:: To do ::
When you write out the listing, keep every word as it stands and drop the pictures.

:: Extracted records ::
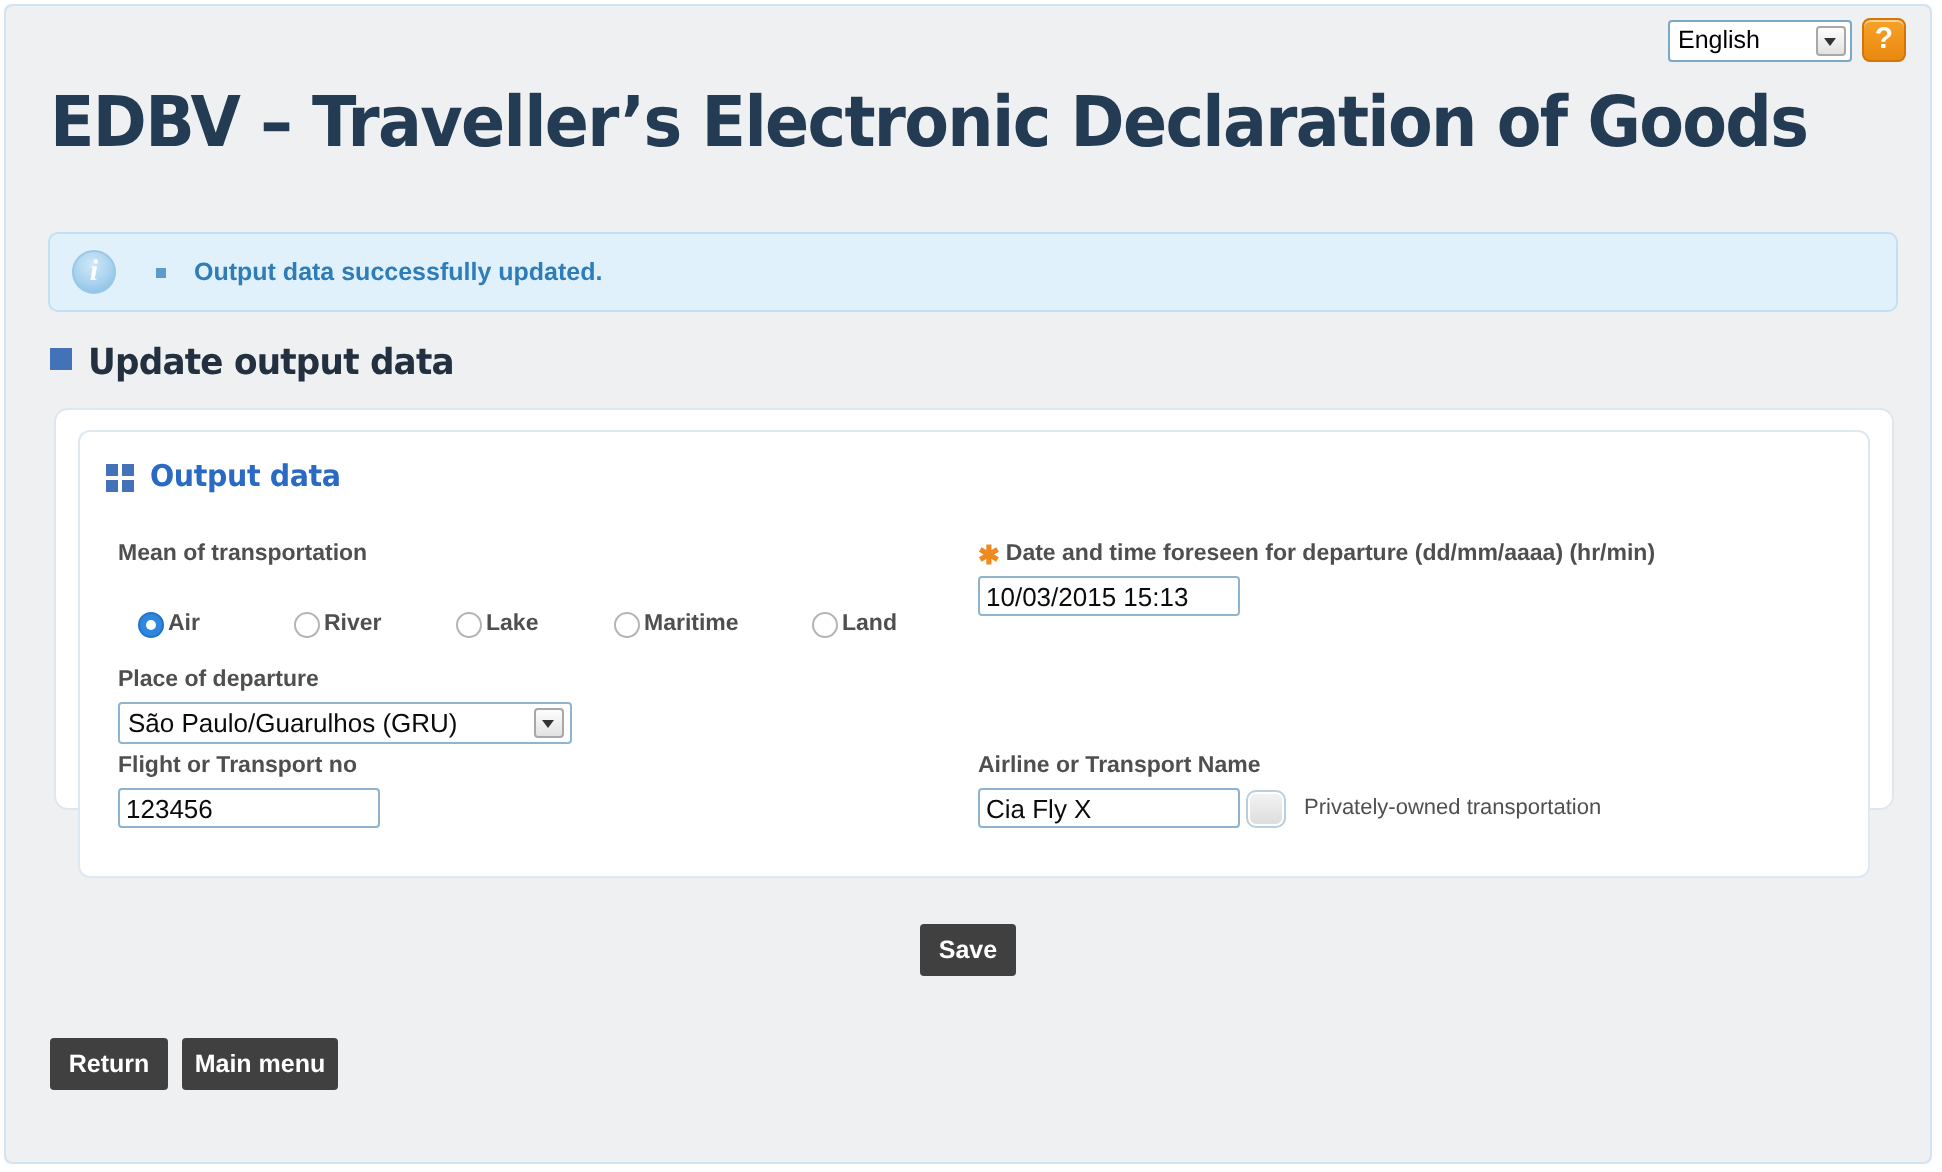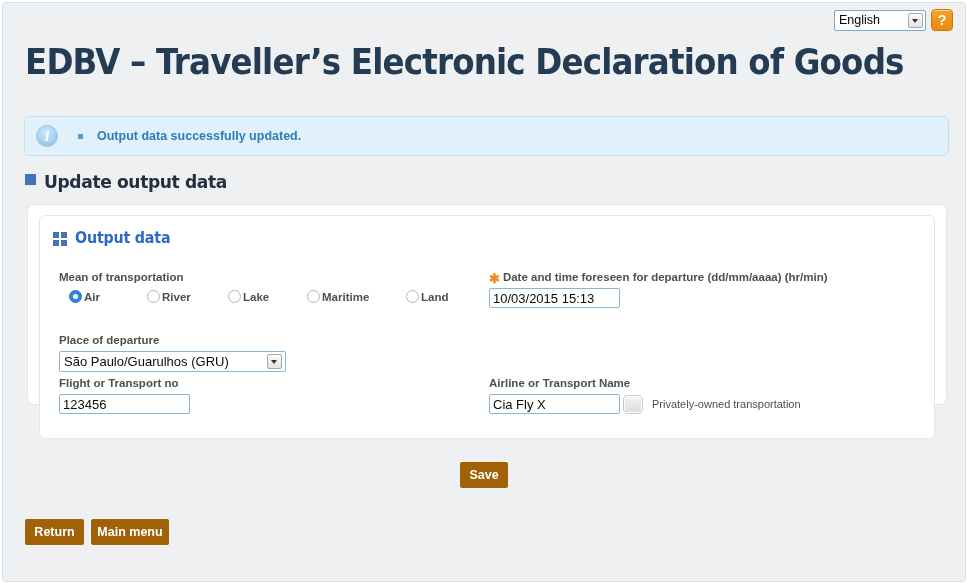"Air" .radio-item { align-items: center -> flex-start; margin-top: none -> 16px }
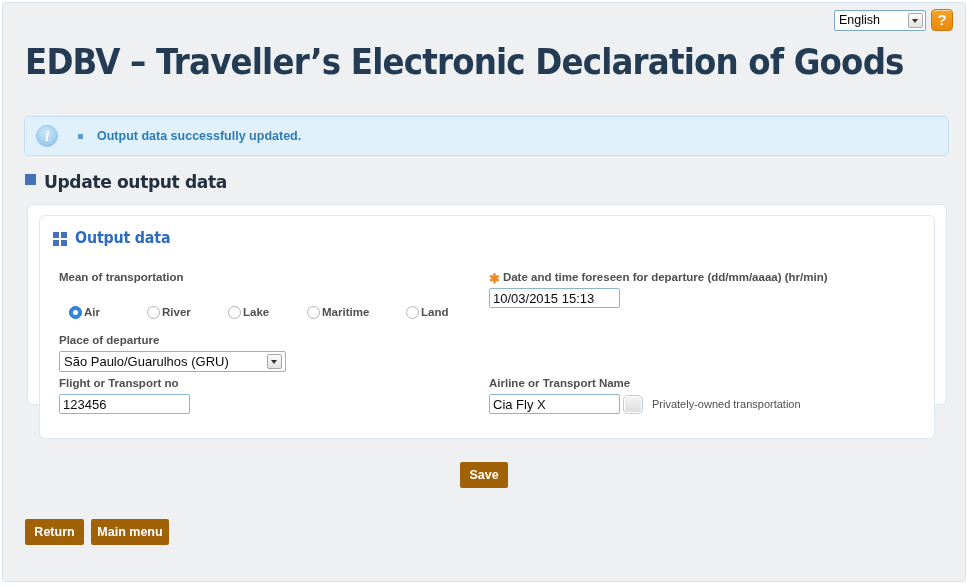"Save" .btn { background: #a16207 -> #404040 }
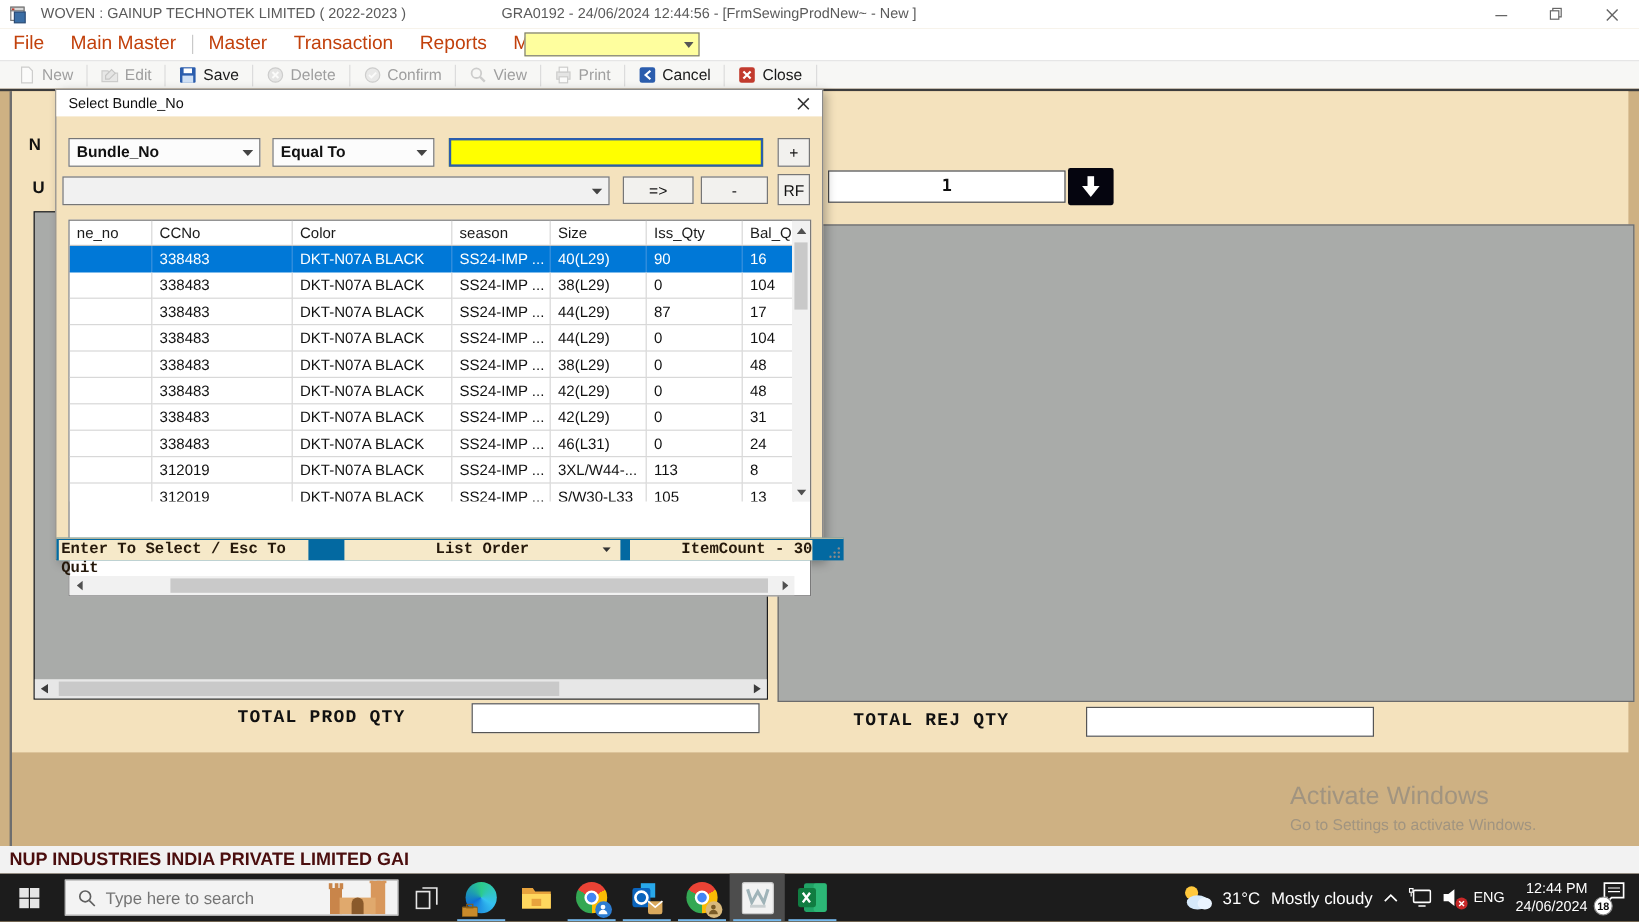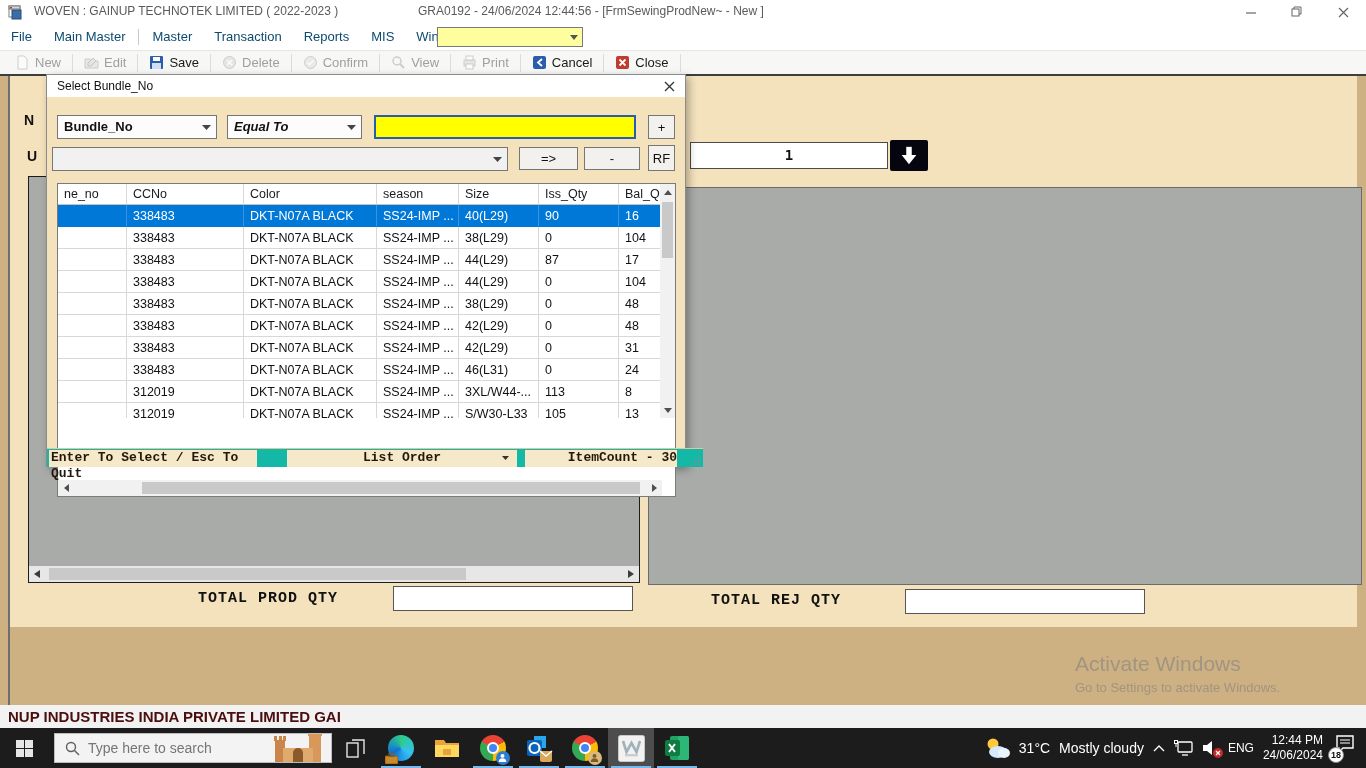"File" .menubar { color: #0c4a6e -> #c2410c; font-size: 13px -> 16px }
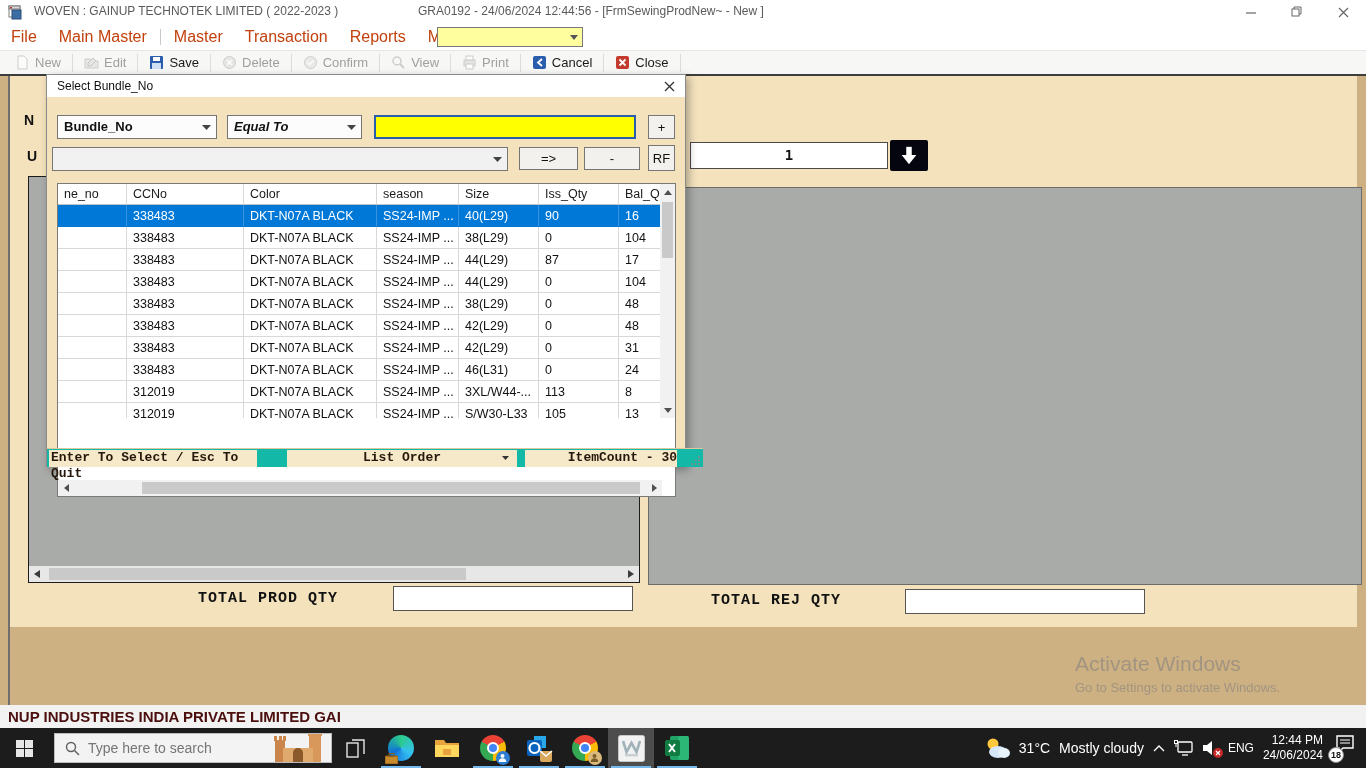"Equal To" div.combo { font-style: italic -> none }
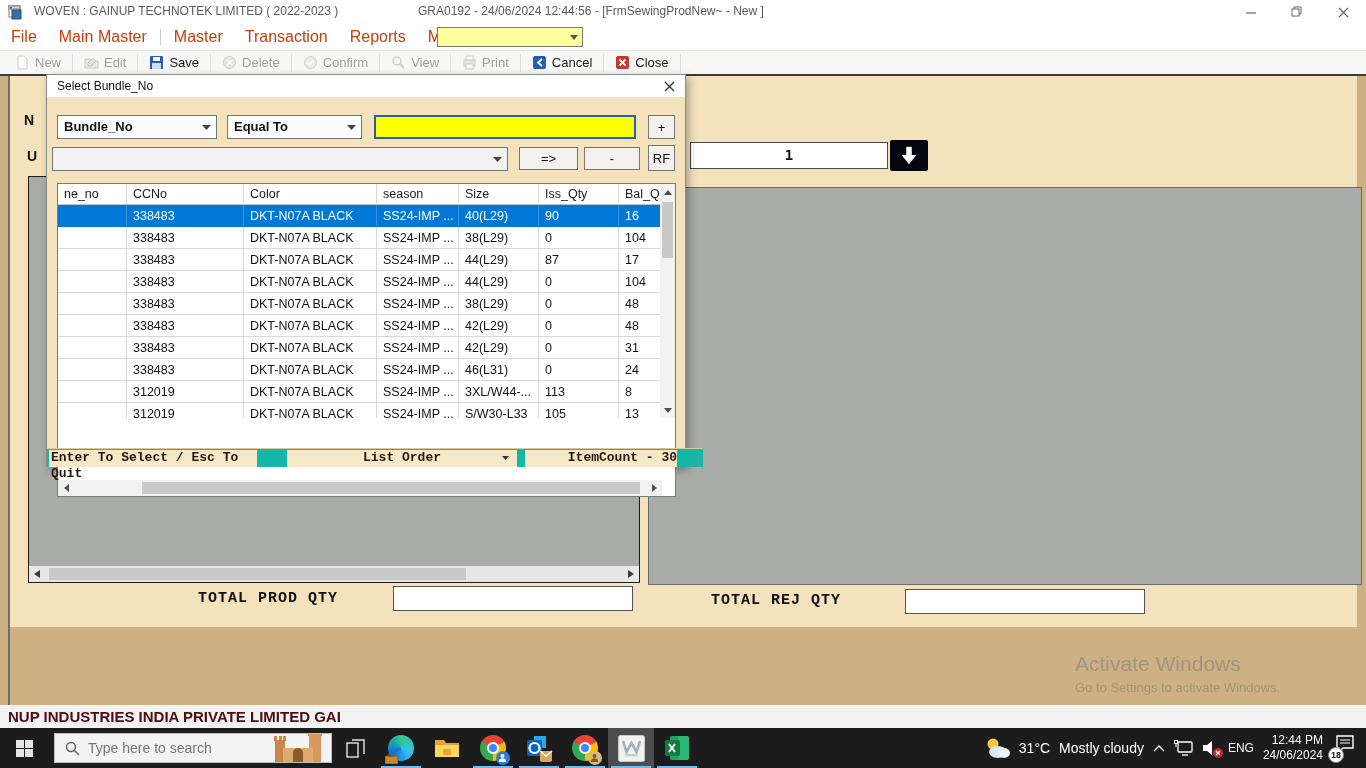"Enter To Select / Esc" .dlg-status { background: #14b8a6 -> #0369a1 }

:: Solution to this task ::
"Air" .radio-item { align-items: center -> flex-start; margin-top: none -> 16px }
"Save" .btn { background: #a16207 -> #404040 }
"File" .menubar { color: #0c4a6e -> #c2410c; font-size: 13px -> 16px }
"Equal To" div.combo { font-style: italic -> none }
"Enter To Select / Esc" .dlg-status { background: #14b8a6 -> #0369a1 }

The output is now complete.